By 2009 we were driving our E.V. for all our local driving without needing to charge in town. But our flat spot problem remained, and had developed to the point of feeling like a slipped gear In early March I decided to try an extended trip from Swan Reach to Swan Hill, towing a small aluminum trailer fitted with a 5.5 kva generator with 13hp motor. I didn’t try to convert the 240volt AC to DC, but simply ran the AC to the onboard 20 amp chargers…..not very efficient, but simple.
I drove from Swan Reach to Yallourn Nth, about 190km, using the back roads and keeping the speed down to 60kmh. At Yallourn Nth plugged into 240v and recharged for 6 hrs, then started off on the freeway. With the multi-lanes I was able to keep to no more than 60kmh.
At Warragul, my dash voltmeter showed very good battery charge, and I felt confident of reaching Melbourne. Then my flat spot problem returned and this time I lost all power, and had to hire a small truck and trailer to get my EV home. On testing the problem proved to be the Curtis controller. Curtis denied warranty as the controller was three and a half years old; I had always claimed that the problem started in the first months of purchase.


----------



## johnstan (Jun 16, 2009)

Update on Curtis problem, I removed the transistor from the board and found it to be faulty, dead short all pins both ways, apart from this the only other visible damage was a burn out of the printed circuit in the vicinity of the connecting pins that connect the control board to the power board.
I replaced the transistor, assembled the controller and installed it in the car, "no go." I then dismantled the controller and removed the transistor. The test this time showed the transistor was good, open circuit one way B to C, and B to E, closed the other way , C to E not connecting either way. From this I assume that the present problem is something that the transistor has blown.

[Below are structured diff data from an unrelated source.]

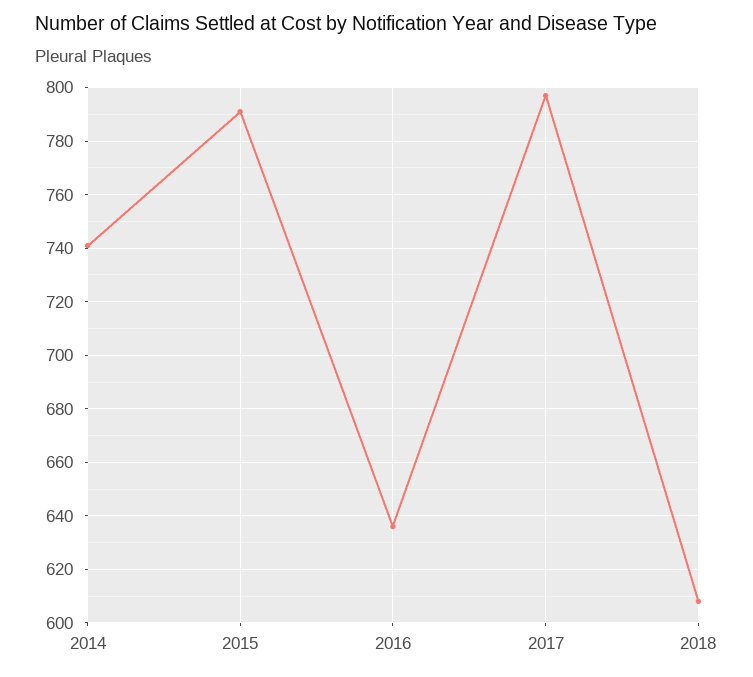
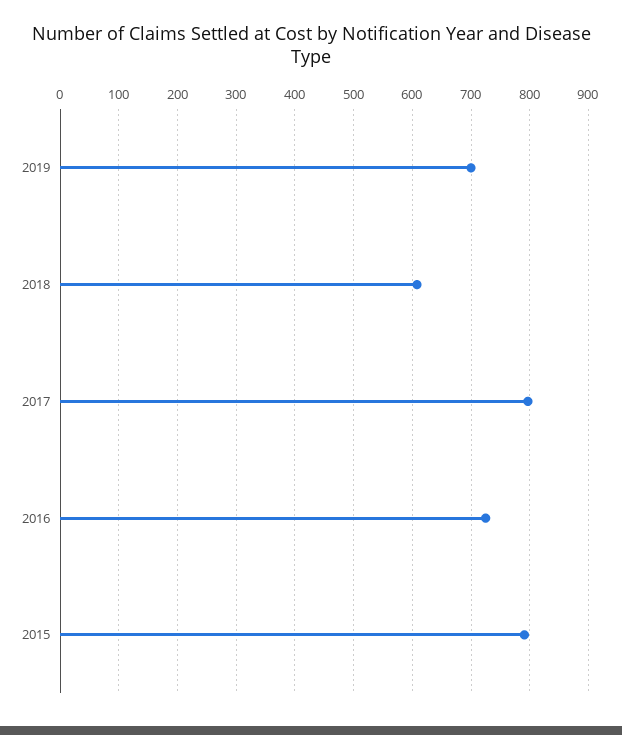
2014: 740 -> none
2016: 635 -> 720
2019: none -> 700

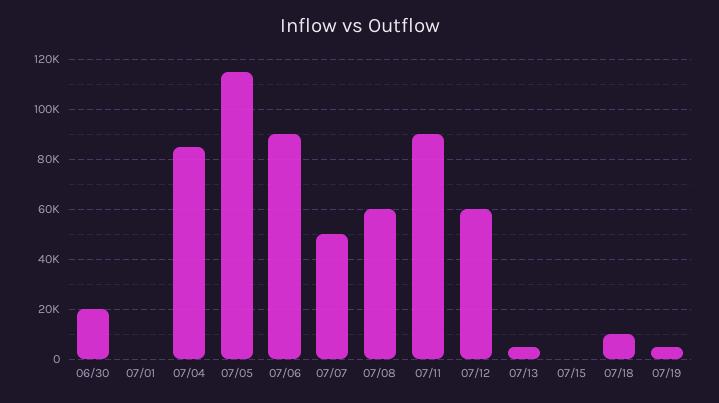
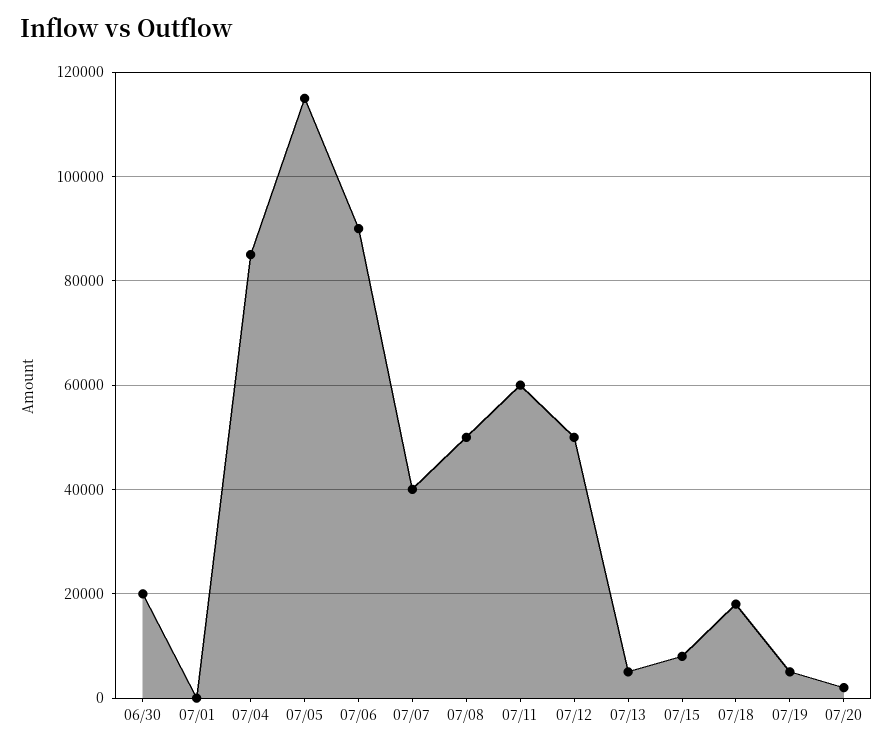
07/07: 50000 -> 40000
07/08: 60000 -> 50000
07/11: 90000 -> 60000
07/12: 60000 -> 50000
07/15: 0 -> 8000
07/18: 10000 -> 18000
07/20: none -> 2000

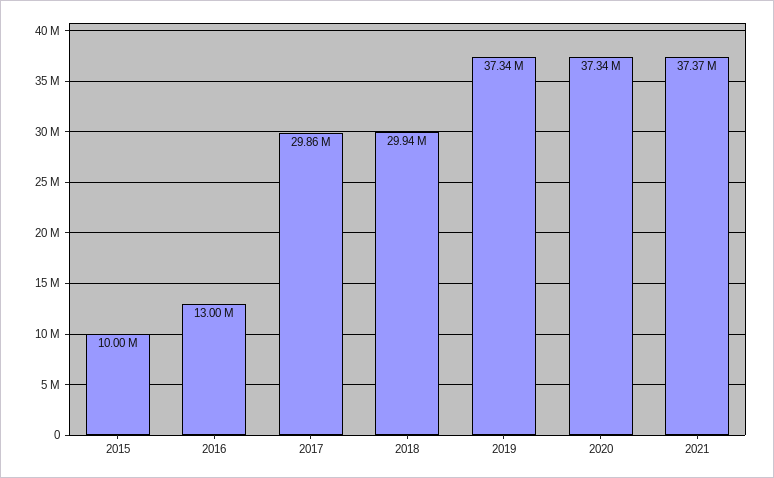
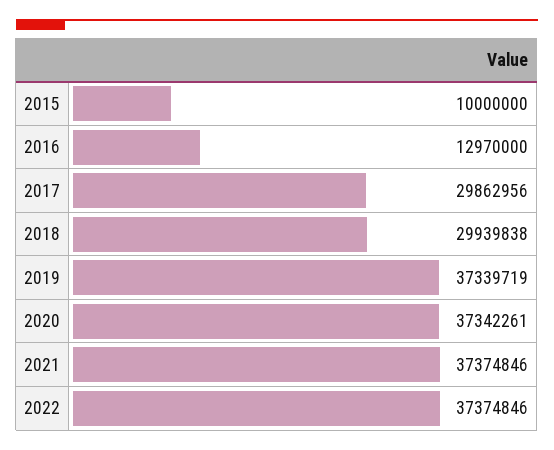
2016: 13000000 -> 12970000
2022: none -> 37374846

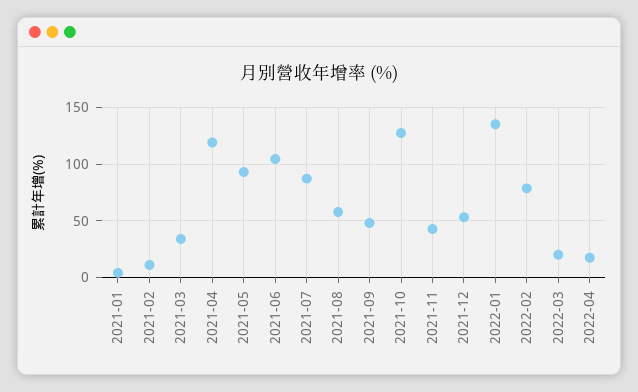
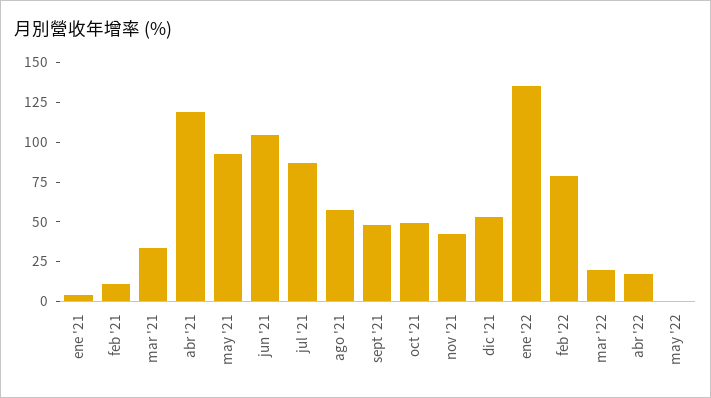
2021-10: 130 -> 50
may '22: none -> 0

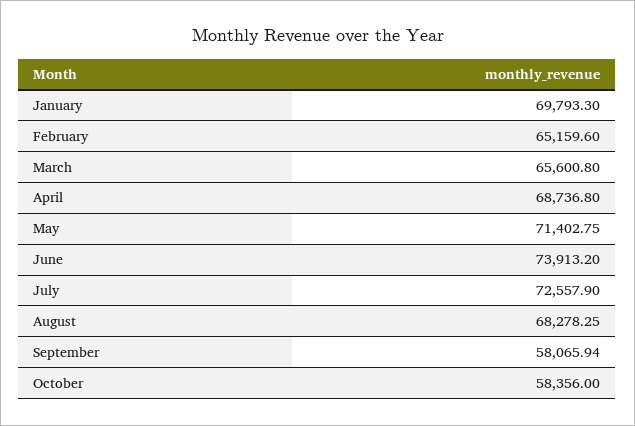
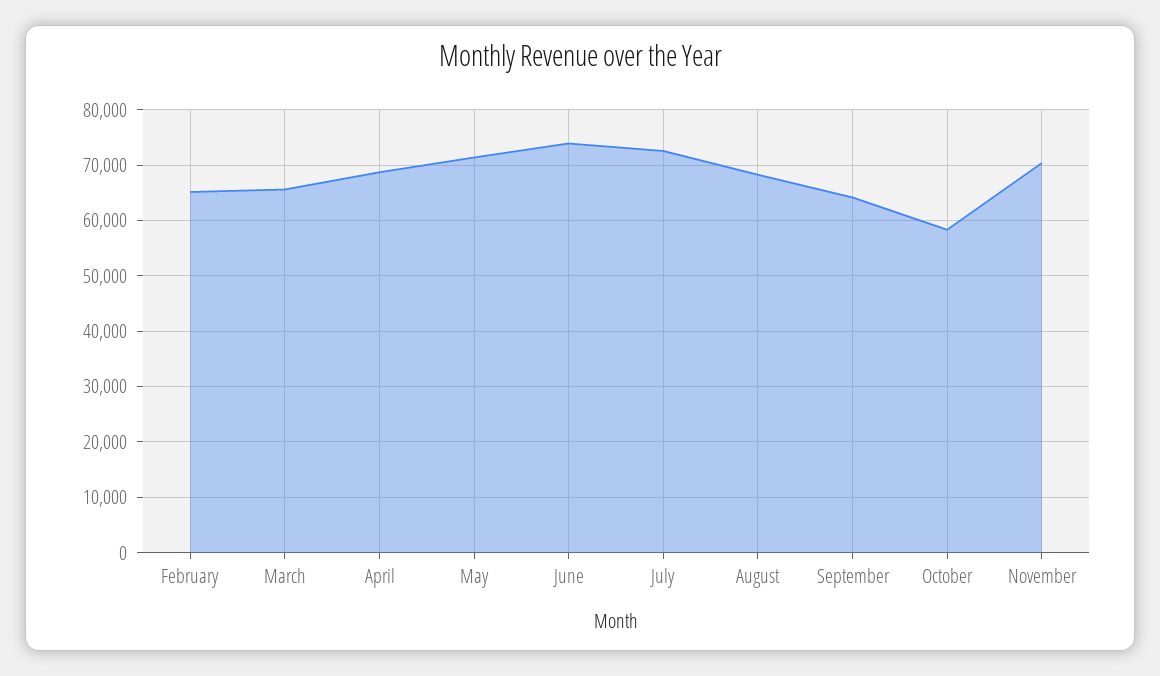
January: 69793.3 -> none
September: 58065.94 -> 64000
November: none -> 70000

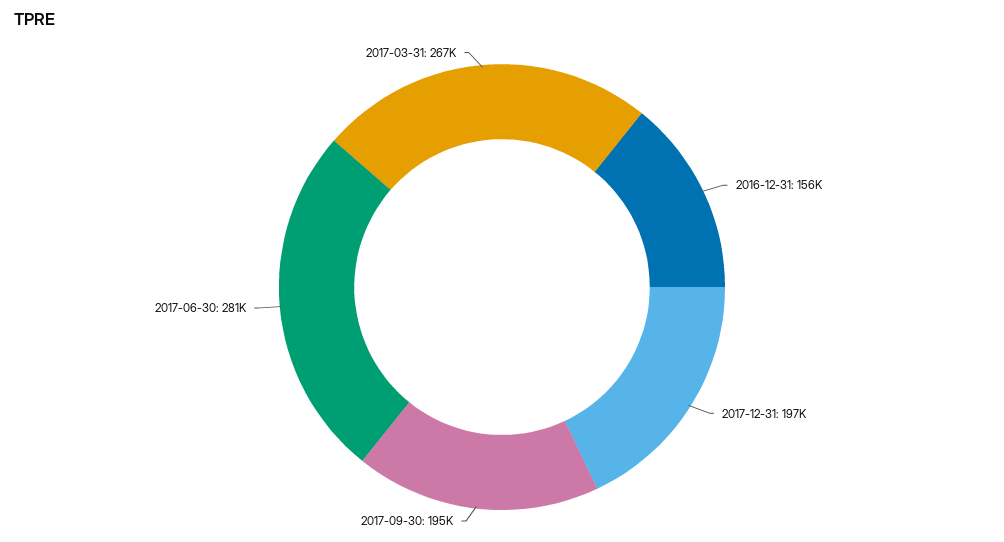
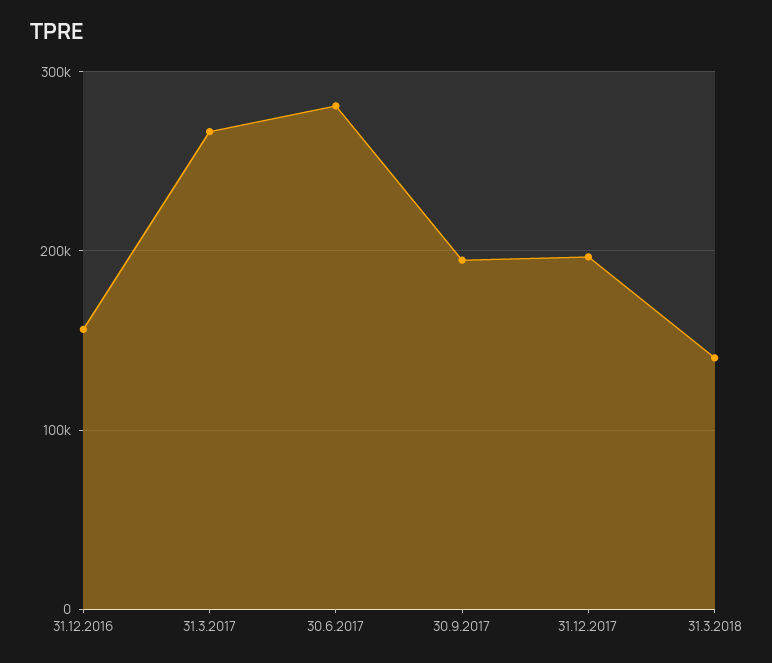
31.3.2018: none -> 140000

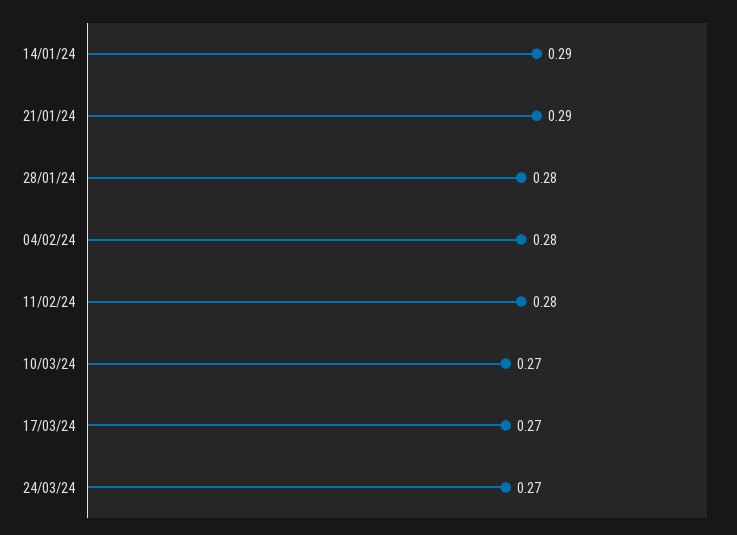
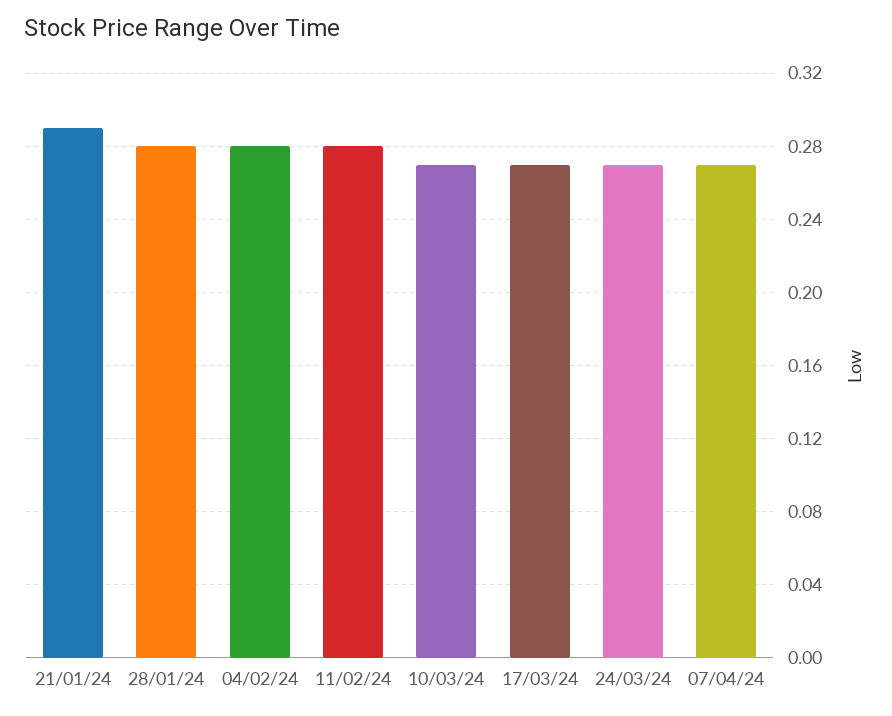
14/01/24: 0.29 -> none
07/04/24: none -> 0.27

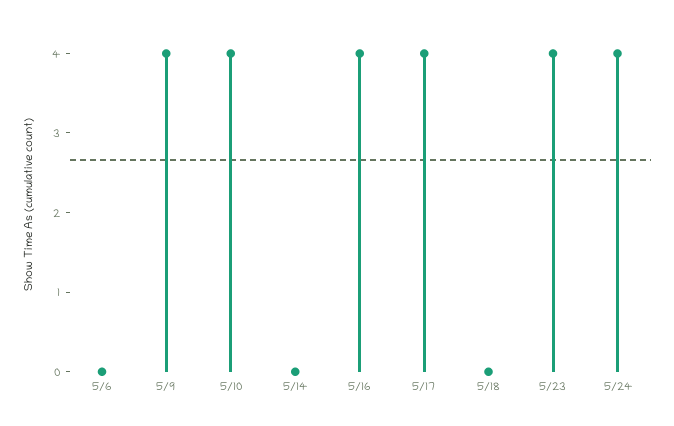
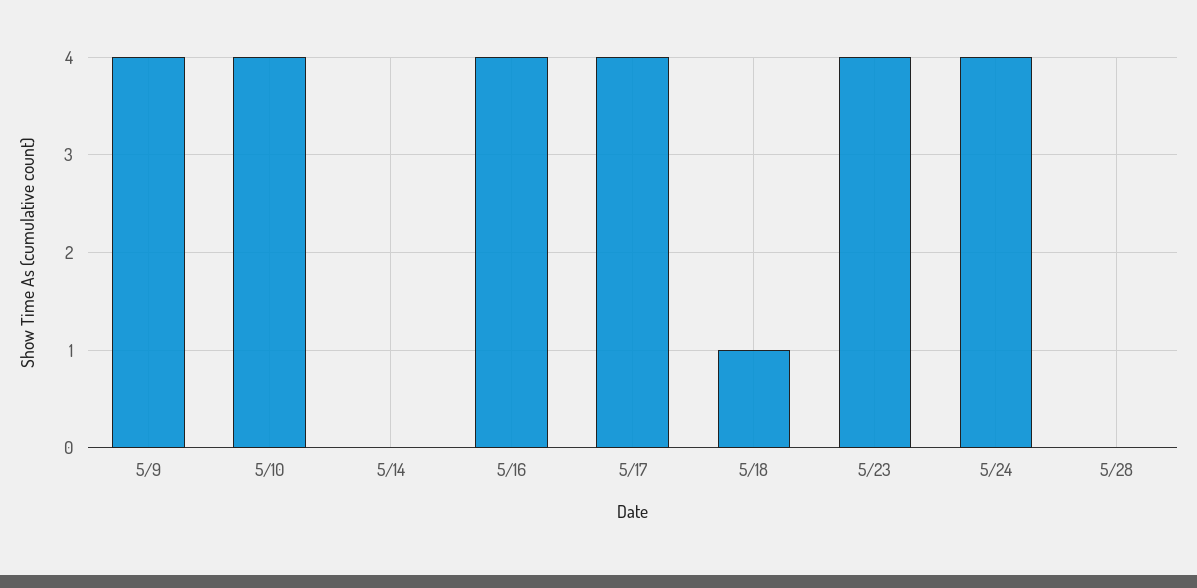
5/6: 0 -> none
5/18: 0 -> 1
5/28: none -> 0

On close inspection I can see that there may still be blown circuits connecting to the pins that connect to the power board.
I am back to grandparent duties tomorrow but should be home by Monday, I will then repair anything that looks suspect and try it back in the car.
I am a complete novice so would appreciate any advice you Techs can offer, my only redeeming feature is that I am persistant or some might say dogmatic..... I will try to not let Curtis beat me.


----------



## Tesseract (Sep 27, 2008)

johnstan - I don't think the Curtis 1231C schematic is publicly available so it's a bit much to expect any of us to be able to figure out what's wrong with yours from a tiny section of the pc board. If you take the time to reverse engineer the schematic in that area then I'll try to help you figure out what might have gone wrong, but I won't expend the effort to do both


----------



## rillip3 (Jun 19, 2009)

While I've worked on PC boards before, what I've seen as a fualt is not present here. I defer to your more advanced electronic skills. 

But you mention a couple of times that you were loosing power and that the pins appear to be heat damage. Controll heat buildup is a fequently cited cause of power loss, and it would explain the heat damage. I'd look into putting additional cooling (heatsink/fan/some sort of water cooling) once you get the board sorted out.


----------